Task objective » An exact copy of every record below is required, with the pictures left out.

(Records excerpted from a collection)
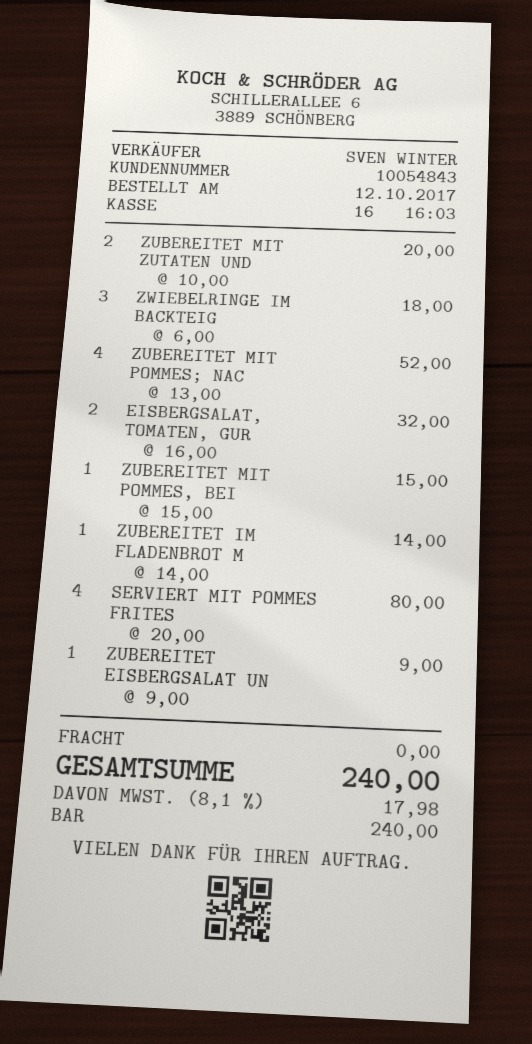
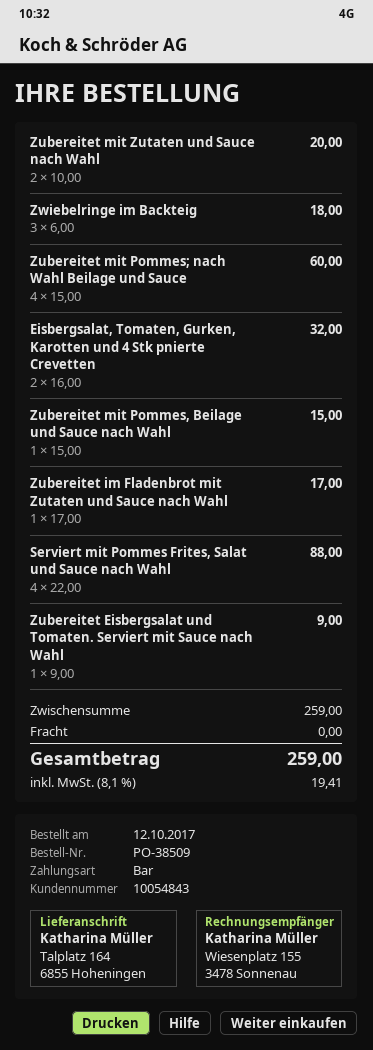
ZUBEREITET MIT POMMES; NAC: 4 x 13.00 = 52.00 -> 4 x 15.00 = 60.00
ZUBEREITET IM FLADENBROT M: 1 x 14.00 = 14.00 -> 1 x 17.00 = 17.00
SERVIERT MIT POMMES FRITES: 4 x 20.00 = 80.00 -> 4 x 22.00 = 88.00
tax: 8.1% = 17.98 -> 8.1% = 19.41
total: 240.00 -> 259.00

Result for this exercise »
ZUBEREITET MIT POMMES; NAC: 4 x 13.00 = 52.00 -> 4 x 15.00 = 60.00
ZUBEREITET IM FLADENBROT M: 1 x 14.00 = 14.00 -> 1 x 17.00 = 17.00
SERVIERT MIT POMMES FRITES: 4 x 20.00 = 80.00 -> 4 x 22.00 = 88.00
tax: 8.1% = 17.98 -> 8.1% = 19.41
total: 240.00 -> 259.00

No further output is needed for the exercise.